France’s goal is “to find new and ambitious solutions so that Africa can cope with this unprecedented crisis and return to growth, like other continents,” the French presidency said in a statement.

Macron called on the international community to conclude a “new deal” for African countries.

“If we can mobilize in the coming weeks and months, we will not only be able to respond to urgent needs … but also make this situation an opportunity to tackle the problems we have seen for a long time,” he said before the summit.

“This is a great opportunity for Africa,” said Congolese President Felix Chisekedi, the current head of the African Union. The pandemic “left our economies impoverished because we had to use all the resources we had, the few resources we had, to fight the disease.”

IMF Managing Director Kristalina Georgieva described the summit as “a very important moment. We have gathered here to turn what has developed into a very dangerous gap between advanced economies and developing countries, especially Africa.”

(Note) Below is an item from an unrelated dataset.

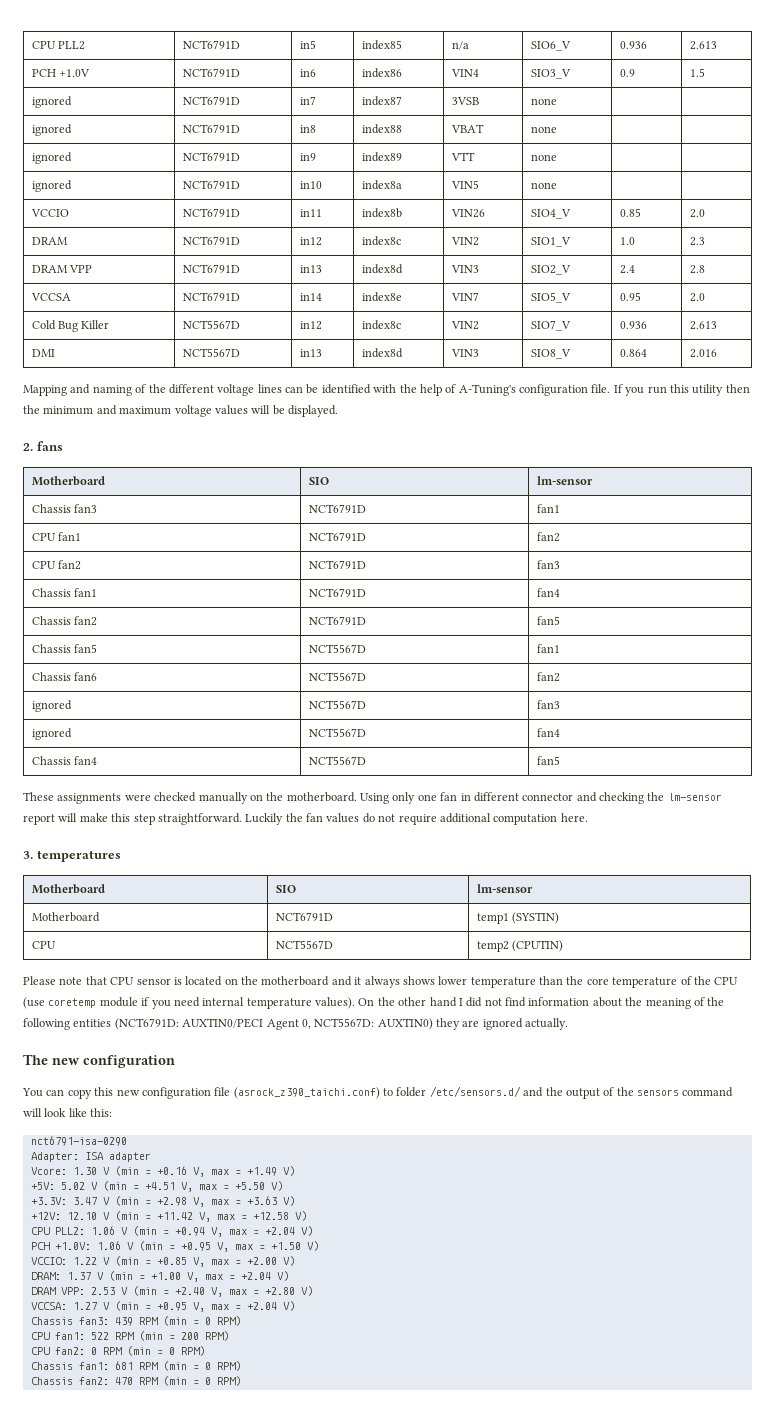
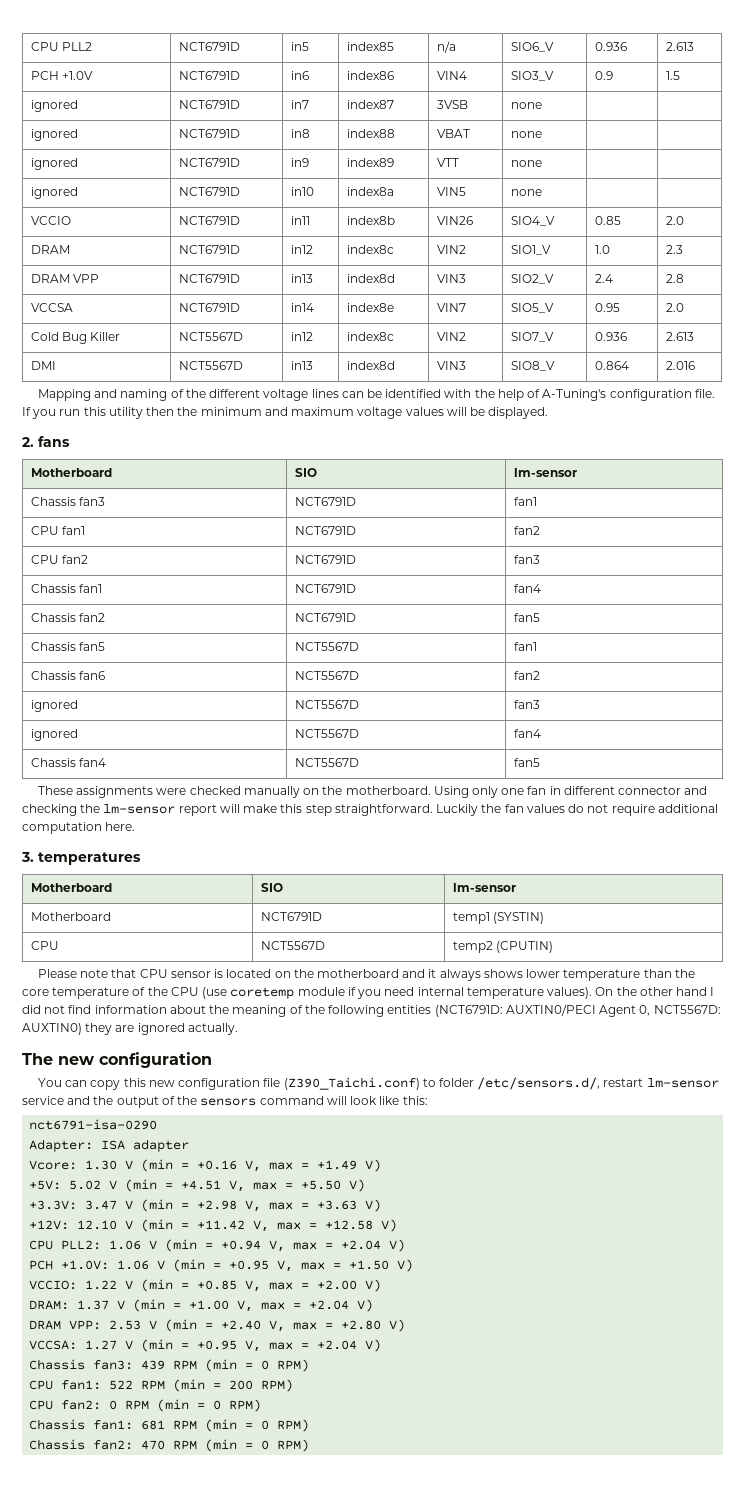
[233,1087,380,1099] (asrock_z390_taichi.conf) -> [283,1077,420,1090] (Z390_Taichi.conf)
[429,1086,521,1097] /etc/sensors.d/ -> [477,1077,719,1090] [22,1096,64,1105] /etc/sensors.d/, restart lm-sensor service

Last year, the European Union adopted a plan to recover a pandemic of 750 billion euros ($ 910 billion). The US Congress approved a $ 1.9 trillion coronavirus relief bill in March. .

The International Monetary Fund has released a $ 23 billion package to sub-Saharan Africa, whose economies have shrunk by 1.9 percent in 2020.

Macron said on Tuesday that the continent’s funding needs are estimated at about $ 285 billion by 2025.

The IMF is expected to confirm in June a decision, backed by France and the United States, to issue $ 650 billion worldwide in special drawing rights (SDRs), a currency instrument used to finance imports. The SDR will include $ 34 billion for the African continent.

France is pushing for a redistribution of African nations to part of the money initially going to advanced economies to increase their ability to import, for example, medical equipment.

France is also proposing that the World Bank’s institution, which is responsible for helping the poorest countries, raise up to $ 90 billion by the end of the year.

Leaders attending Tuesday’s summit are expected to discuss debt relief initiatives and how to cut private sector interest rates to boost investment and growth.

Comments are closed.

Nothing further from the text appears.